Dal giornalista Nicola Lavacca riceviamo e volentieri pubblichiamo.
Le due ruote che portano al Cielo hanno lanciato Gaetano Leccese verso l’ultimo sprint.
Questa volta non è riuscito a vincere la sua ennesima corsa terrena, ma è giunto primo sul traguardo dell’eternità.
Perché la sua vita è stata contrassegnata dall’onestà, dal rispetto verso il prossimo, dal grande rigore morale. E soprattutto dalla inveterata passione per il ciclismo e lo sport.
Se n’è andato in punta di piedi un campione silenzioso che, nel suo piccolo, ha dato lustro alla nostra città.
Ha cominciato a pedalare sin da ragazzo e non ha mai smesso di correre, fino ad paio di anni fa quando in sella alla sua mitica bicicletta in fibra di carbonio si alzava quasi tutte le mattine alle 7 per percorrere un’ottantina di chilometri nonostante fosse un 78enne con qualche acciacco ma ancora straordinariamente vitale e determinato.
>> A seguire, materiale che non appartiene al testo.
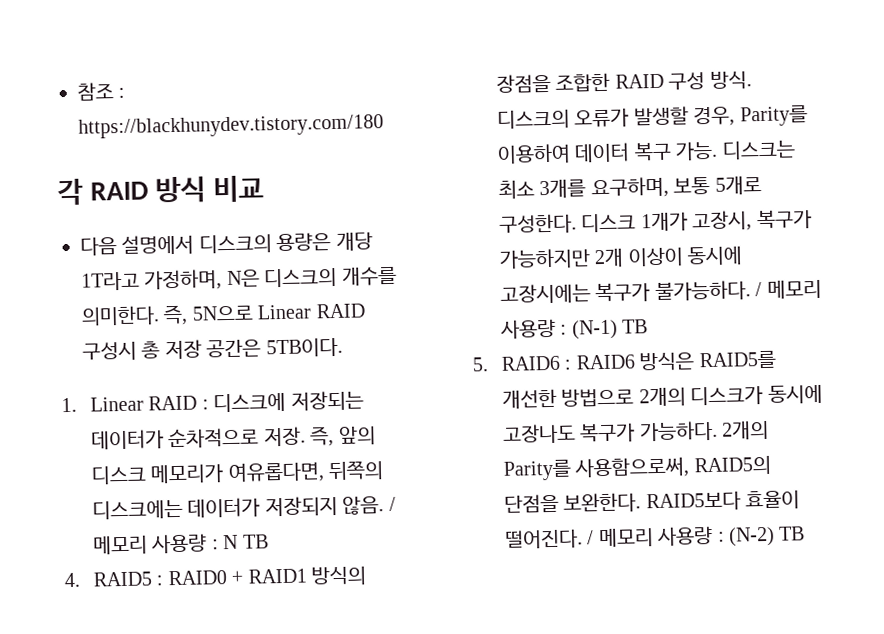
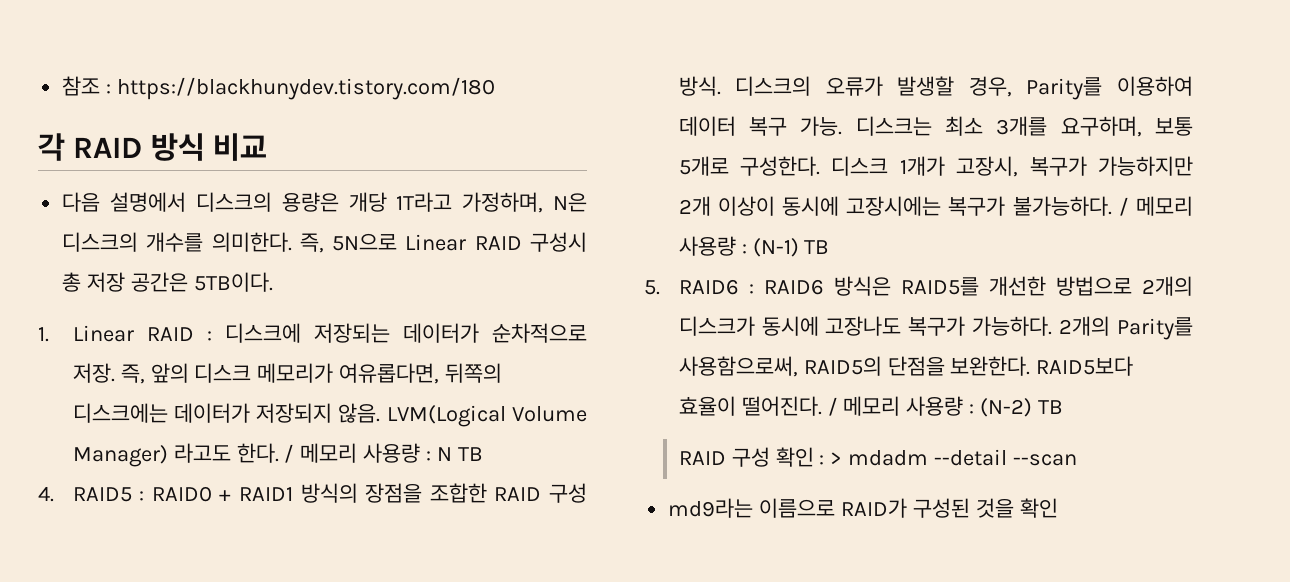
(385, 505) none -> [386,405,587,427] [72,443,279,467] LVM(Logical Volume Manager) 라고도 한다.
(806, 533) none -> [678,447,1078,467] [668,498,1058,518] // RAID 구성 확인 : > mdadm --detail --scan // md9라는 이름으로 RAID가 구성된 것을 확인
Oltre 900 gare disputate nella categorie veterani, più di 300 tra coppe, medaglie e trofei conquistati.
Spingeva sui pedali con tutta la forza possibile alla ricerca di emozioni uniche e di quel senso di libertà che ti riempie il cuore e l’anima.
“La mia è una vera e propria vocazione per il ciclismo – mi diceva spesso, anche durante l’intervista che mi rilasciò nel settembre del 2014 -. Non posso farne a meno. Avevo 18 anni quando cominciai a gareggiare tra i dilettanti”.
Lasciò la Puglia un paio di anni per lavorare a Brunate del Comasco.
Tornato a Bitonto, si dedicò anche al calcio fondando nel 1970 la Pro Bari, società di settore giovanile.
Ma la passione per ciclismo prese ancora una volta il sopravvento. Ripartì di buona lena nei primi mesi del ’73, appena 36enne, per la sua incredibile ascesa tra i veterani. Un corridore battagliero, indomito, veloce. Tante le corse indimenticabili, le arrampicate impossibili e le discese ardite.
Come in quel famoso 29 giugno dell’86 quando conquistò il titolo di campione italiano nella categoria senior 2 ad Adelfia.
Una vera e propria impresa esaltante che lui raccontava così: “Fu una giornata storica per me. In salita non persi mai contatto con il gruppo di testa, poi dopo aver affrontato sentieri e colline della Murgia barese m’imposi allo sprint tagliando per primo il traguardo”.
Il signor Gaetano lasciò le competizioni nel ’93. Ma da allora ha continuato imperterrito a pedalare.
Diceva Albert Einstein “La vita è come andare in bicicletta: se vuoi stare in equilibrio devi muoverti”.
Così, il campione silenzioso ha macinato chilometri e chilometri nonostante la sua veneranda età, dopo aver superato anche momenti difficili.
Davanti all’ultima salita, la più terribile e inesorabile, ha dovuto però arrendersi. La bici appoggiata al muro, in attesa del giudizio estremo. Brillano di luce propria il suo tenero ricordo, le sue irresistibili cavalcate, il suo carattere indomito e gli innumerevoli trofei tra cui quello che gli venne donato da Aldo Moro.
Coppe, medaglie, targhe, le sue magliette da gara, foto, ritagli di giornale li ha sempre custoditi in un armadio nella sua casa. I figli vorrebbero che questo prezioso patrimonio non andasse perduto e possa essere salvaguardato come testimonianza vivente di tutto quello che Gaetano Leccese ha conquistato nella sua splendida carriera.
La famiglia rivolge un sentito appello alla città, al Comune, alle associazioni di ciclismo e agli appassionati delle due ruote per non disperdere la memoria del passato.
Da lassù ne sarebbe felice anche l’intrepido Gaetano che alla bicicletta ha dedicato tutta la sua vita.